(Argus, 16.Apr.2021) — Guyana is considering unspecified economic measures to cushion the impact of repeated production cuts from US major ExxonMobil’s deepwater Stabroek block, the natural resources ministry said.
Since it started oil production in December 2019 there have been repeated technical issues on the Liza Destiny floating production, storage and offloading (FPSO) vessel that have cut output. This week production was cut from 120,000 b/d to 30,000 b/d because of such issues.
The government said it is “highly disappointed” that ExxonMobil has been unable to rectify recurring problems, and “… is examining the implications of the loss of output, and consequently loss of income and revenue, including measures that it may have to institute to protect national interest.”

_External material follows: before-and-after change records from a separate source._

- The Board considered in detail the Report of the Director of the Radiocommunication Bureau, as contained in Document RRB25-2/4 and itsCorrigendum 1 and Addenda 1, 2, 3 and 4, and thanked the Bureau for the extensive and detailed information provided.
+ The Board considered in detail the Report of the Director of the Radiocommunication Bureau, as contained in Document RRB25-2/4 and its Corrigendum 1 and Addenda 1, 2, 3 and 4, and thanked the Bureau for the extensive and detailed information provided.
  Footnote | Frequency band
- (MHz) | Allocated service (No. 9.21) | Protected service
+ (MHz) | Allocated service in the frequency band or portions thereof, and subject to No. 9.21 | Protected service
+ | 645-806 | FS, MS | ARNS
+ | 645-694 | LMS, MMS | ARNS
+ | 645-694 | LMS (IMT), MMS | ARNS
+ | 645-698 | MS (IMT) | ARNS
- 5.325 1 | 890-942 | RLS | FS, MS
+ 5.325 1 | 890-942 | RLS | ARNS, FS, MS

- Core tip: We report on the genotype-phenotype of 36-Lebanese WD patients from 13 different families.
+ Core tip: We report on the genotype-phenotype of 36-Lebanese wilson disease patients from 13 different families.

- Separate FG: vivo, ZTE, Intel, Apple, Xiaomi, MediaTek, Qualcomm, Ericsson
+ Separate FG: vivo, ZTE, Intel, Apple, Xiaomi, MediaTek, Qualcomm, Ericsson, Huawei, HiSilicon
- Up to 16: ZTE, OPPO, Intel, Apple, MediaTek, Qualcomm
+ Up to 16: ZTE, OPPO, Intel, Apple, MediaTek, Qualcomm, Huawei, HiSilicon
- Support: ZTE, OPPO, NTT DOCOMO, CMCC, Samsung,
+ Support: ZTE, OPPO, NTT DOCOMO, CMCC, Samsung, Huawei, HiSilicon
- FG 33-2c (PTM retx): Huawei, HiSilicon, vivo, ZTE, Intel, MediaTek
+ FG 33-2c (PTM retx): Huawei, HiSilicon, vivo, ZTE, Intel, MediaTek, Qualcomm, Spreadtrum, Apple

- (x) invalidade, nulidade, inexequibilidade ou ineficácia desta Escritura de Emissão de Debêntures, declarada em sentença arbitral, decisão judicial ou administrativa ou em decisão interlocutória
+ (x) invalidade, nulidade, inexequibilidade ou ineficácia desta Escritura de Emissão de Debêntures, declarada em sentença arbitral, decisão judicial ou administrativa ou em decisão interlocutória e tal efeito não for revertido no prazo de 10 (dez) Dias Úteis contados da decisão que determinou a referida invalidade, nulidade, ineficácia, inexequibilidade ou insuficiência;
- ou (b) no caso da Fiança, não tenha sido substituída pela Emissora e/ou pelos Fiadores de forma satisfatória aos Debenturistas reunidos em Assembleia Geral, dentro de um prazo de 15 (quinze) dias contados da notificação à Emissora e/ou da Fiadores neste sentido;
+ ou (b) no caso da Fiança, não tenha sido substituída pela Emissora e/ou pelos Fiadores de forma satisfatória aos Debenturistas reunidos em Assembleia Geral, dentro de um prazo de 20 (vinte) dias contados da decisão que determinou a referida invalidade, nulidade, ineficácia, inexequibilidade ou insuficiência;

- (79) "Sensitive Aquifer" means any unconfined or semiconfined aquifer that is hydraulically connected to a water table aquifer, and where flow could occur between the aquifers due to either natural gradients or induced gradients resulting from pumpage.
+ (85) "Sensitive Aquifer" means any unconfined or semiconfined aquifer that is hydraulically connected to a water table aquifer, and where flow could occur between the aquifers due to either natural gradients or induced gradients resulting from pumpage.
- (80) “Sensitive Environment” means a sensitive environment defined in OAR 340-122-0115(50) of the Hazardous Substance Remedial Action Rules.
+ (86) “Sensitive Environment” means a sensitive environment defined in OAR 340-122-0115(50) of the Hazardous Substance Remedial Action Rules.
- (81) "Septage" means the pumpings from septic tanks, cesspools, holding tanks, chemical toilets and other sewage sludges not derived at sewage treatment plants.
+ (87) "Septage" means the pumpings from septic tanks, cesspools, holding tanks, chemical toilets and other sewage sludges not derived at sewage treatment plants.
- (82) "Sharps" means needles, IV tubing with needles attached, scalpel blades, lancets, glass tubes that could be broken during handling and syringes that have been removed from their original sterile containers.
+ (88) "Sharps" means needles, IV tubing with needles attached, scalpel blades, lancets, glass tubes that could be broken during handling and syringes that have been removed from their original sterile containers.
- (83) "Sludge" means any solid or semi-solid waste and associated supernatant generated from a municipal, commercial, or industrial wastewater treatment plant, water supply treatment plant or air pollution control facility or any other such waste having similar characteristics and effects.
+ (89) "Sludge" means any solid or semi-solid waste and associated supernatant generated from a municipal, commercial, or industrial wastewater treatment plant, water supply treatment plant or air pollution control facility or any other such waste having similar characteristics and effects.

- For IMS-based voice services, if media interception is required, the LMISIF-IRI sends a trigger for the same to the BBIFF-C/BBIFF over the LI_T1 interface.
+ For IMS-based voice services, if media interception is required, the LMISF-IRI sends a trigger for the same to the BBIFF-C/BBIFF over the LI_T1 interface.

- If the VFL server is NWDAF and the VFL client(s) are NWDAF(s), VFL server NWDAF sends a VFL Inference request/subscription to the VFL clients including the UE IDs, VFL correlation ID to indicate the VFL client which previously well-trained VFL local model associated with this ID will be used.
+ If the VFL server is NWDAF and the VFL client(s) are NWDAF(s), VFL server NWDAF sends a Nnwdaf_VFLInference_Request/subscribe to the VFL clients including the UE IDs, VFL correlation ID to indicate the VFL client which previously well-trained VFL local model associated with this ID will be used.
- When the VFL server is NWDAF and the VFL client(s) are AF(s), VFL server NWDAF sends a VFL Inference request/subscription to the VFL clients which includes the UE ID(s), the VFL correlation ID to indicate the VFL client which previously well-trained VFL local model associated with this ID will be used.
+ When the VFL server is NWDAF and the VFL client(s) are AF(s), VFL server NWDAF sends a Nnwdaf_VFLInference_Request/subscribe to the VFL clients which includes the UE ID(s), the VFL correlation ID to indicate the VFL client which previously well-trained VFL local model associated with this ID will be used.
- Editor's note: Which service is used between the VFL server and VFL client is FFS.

The latest problem is with a discharge silencer that is part of a recently repaired and reinstalled gas compressor, ExxonMobil said. The company told Argus it is “extremely disappointed by the continued underperformance of this unit.” It is working with compression equipment manufacturer MAN Energy Solutions and the FPSO’s operator, SBM Offshore, to rectify the situation.
This is the third time the technical problems have forced the company to trim output on the Liza Destiny. The issue that first arose last year suppressed production to a low of 27,500 b/d in June 2020, and impeded the FPSO from reaching a 120,000 b/d target until December, nine months behind schedule.
ExxonMobil has not indicated when it expects the problem to be rectified and crude output increased.
The latest problem with the gas compressor forced ExxonMobil to reduce production “to a minimum level that mitigates formation of hydrates in subsea systems, maintains gas injection and fuel gas to the power generators, and minimizes flare,” the company said.